##### DATASET RECORDS

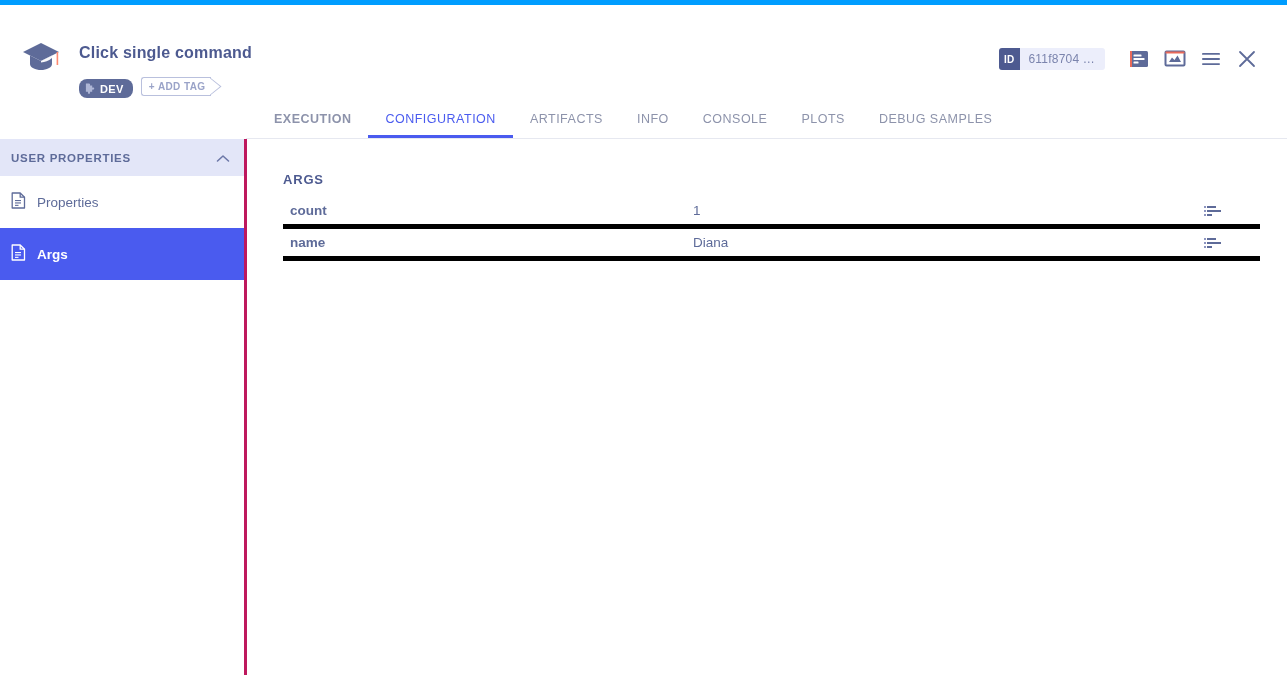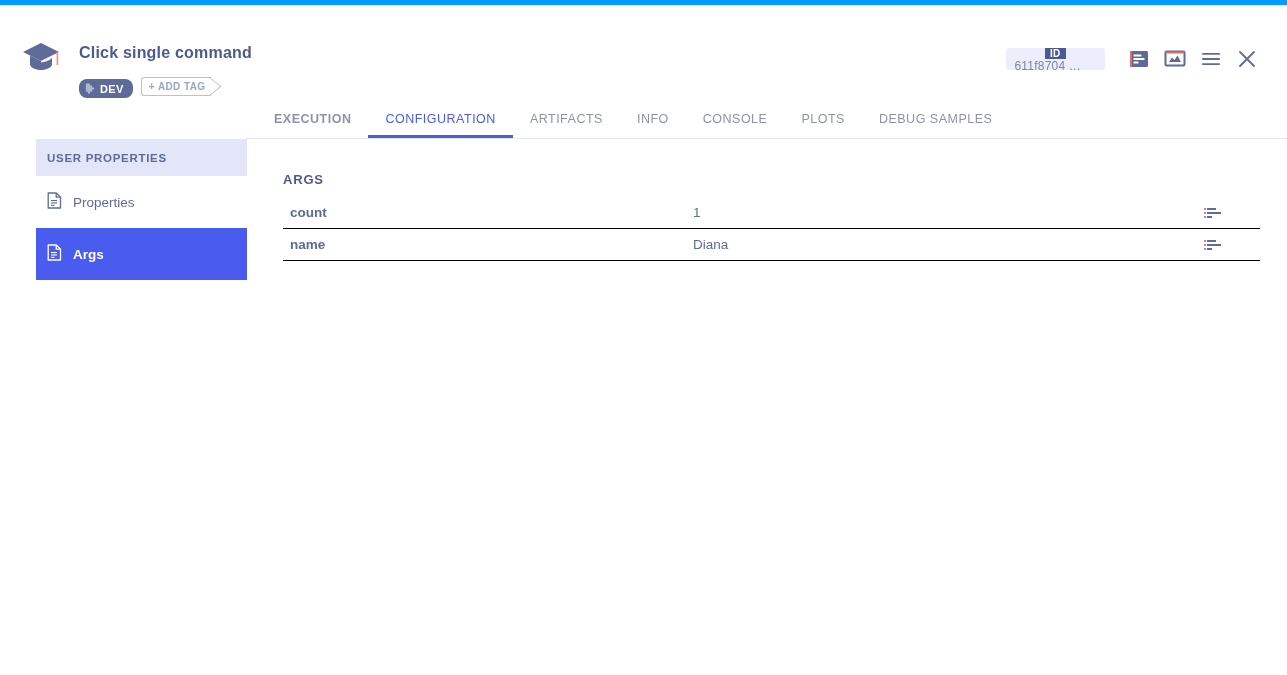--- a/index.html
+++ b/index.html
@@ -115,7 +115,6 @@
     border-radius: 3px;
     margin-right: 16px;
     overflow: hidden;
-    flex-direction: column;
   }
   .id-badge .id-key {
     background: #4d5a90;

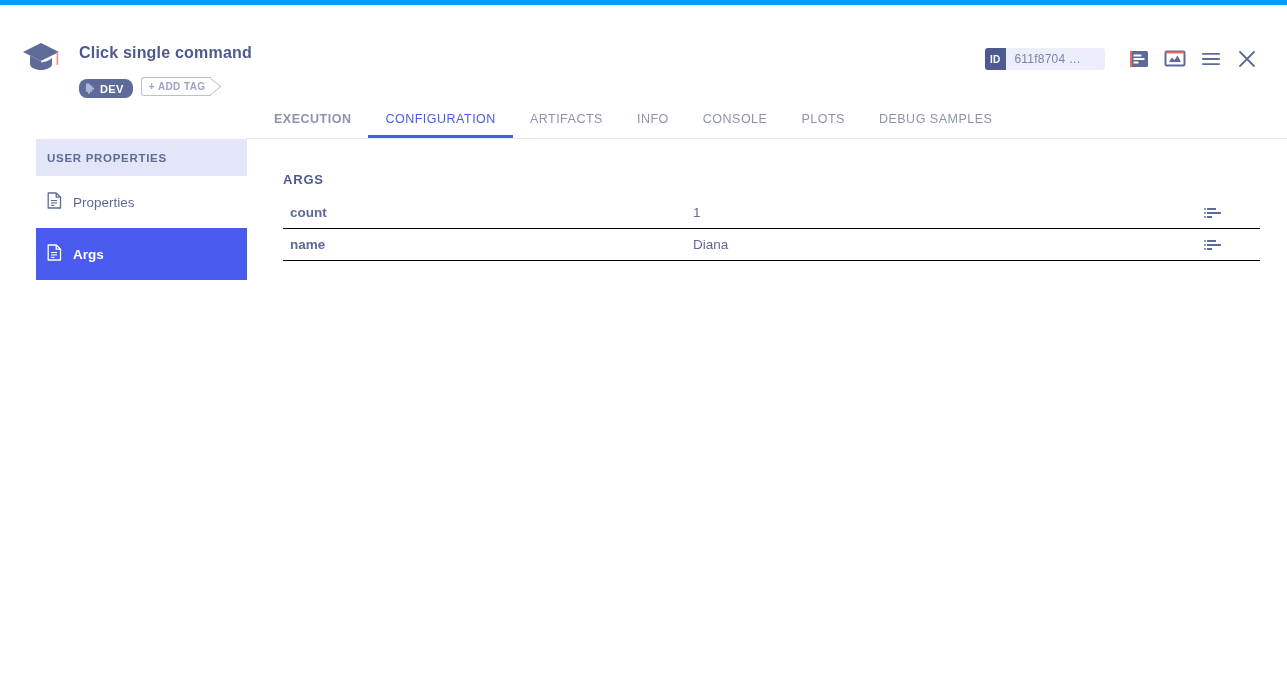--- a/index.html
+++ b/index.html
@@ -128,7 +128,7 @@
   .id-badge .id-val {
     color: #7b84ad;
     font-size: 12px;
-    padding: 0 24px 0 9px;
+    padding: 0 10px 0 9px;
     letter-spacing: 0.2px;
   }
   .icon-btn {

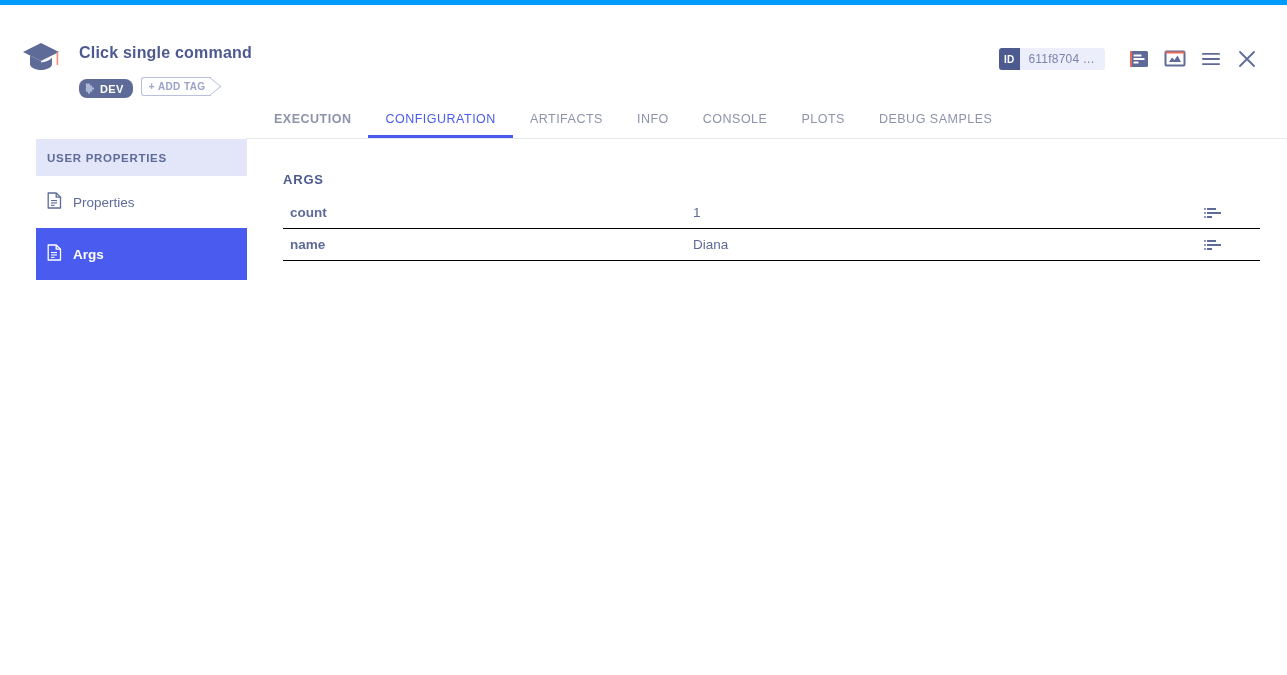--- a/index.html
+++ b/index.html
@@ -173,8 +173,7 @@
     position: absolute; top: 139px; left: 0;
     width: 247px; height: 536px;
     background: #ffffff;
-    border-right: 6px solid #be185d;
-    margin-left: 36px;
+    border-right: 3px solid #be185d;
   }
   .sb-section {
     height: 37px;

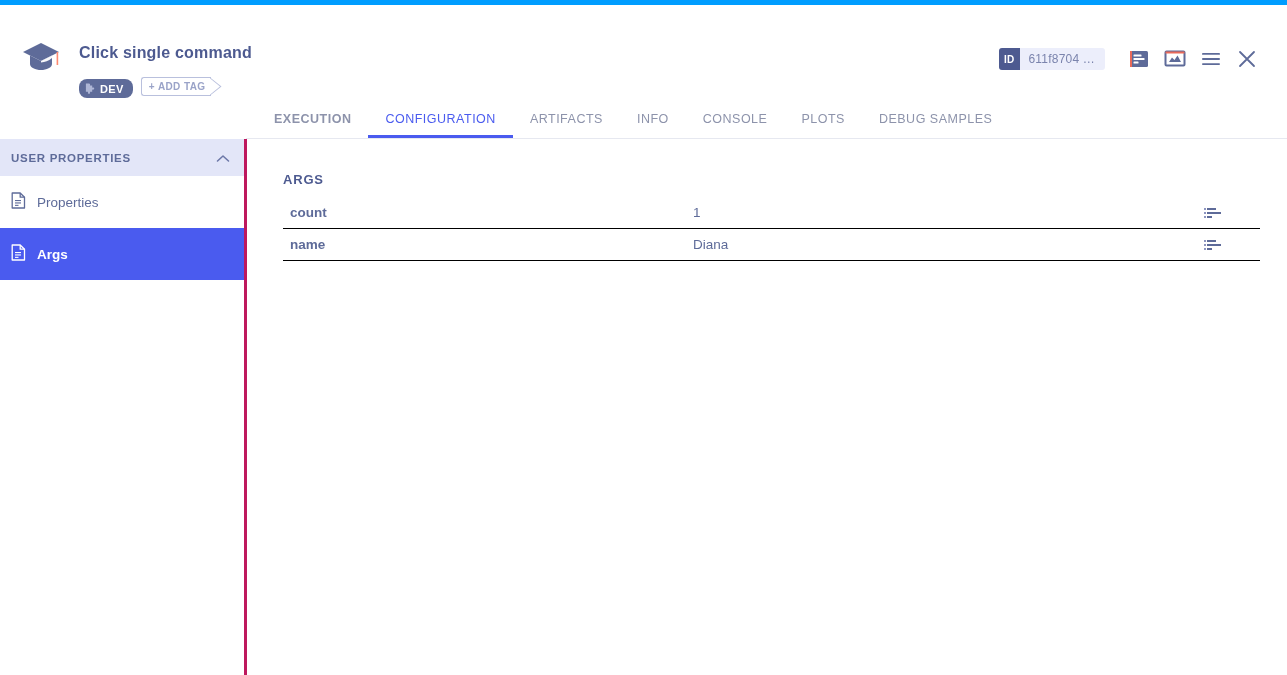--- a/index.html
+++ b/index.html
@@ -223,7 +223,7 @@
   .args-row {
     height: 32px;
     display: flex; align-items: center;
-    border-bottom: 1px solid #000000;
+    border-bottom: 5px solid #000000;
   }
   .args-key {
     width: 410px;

##########

# TASK GOAL:
Omit the pictures, then copy out all the data exactly as it stands.

# REPLY:
--- a/index.html
+++ b/index.html
@@ -115,7 +115,6 @@
     border-radius: 3px;
     margin-right: 16px;
     overflow: hidden;
-    flex-direction: column;
   }
   .id-badge .id-key {
     background: #4d5a90;

--- a/index.html
+++ b/index.html
@@ -128,7 +128,7 @@
   .id-badge .id-val {
     color: #7b84ad;
     font-size: 12px;
-    padding: 0 24px 0 9px;
+    padding: 0 10px 0 9px;
     letter-spacing: 0.2px;
   }
   .icon-btn {

--- a/index.html
+++ b/index.html
@@ -173,8 +173,7 @@
     position: absolute; top: 139px; left: 0;
     width: 247px; height: 536px;
     background: #ffffff;
-    border-right: 6px solid #be185d;
-    margin-left: 36px;
+    border-right: 3px solid #be185d;
   }
   .sb-section {
     height: 37px;

--- a/index.html
+++ b/index.html
@@ -223,7 +223,7 @@
   .args-row {
     height: 32px;
     display: flex; align-items: center;
-    border-bottom: 1px solid #000000;
+    border-bottom: 5px solid #000000;
   }
   .args-key {
     width: 410px;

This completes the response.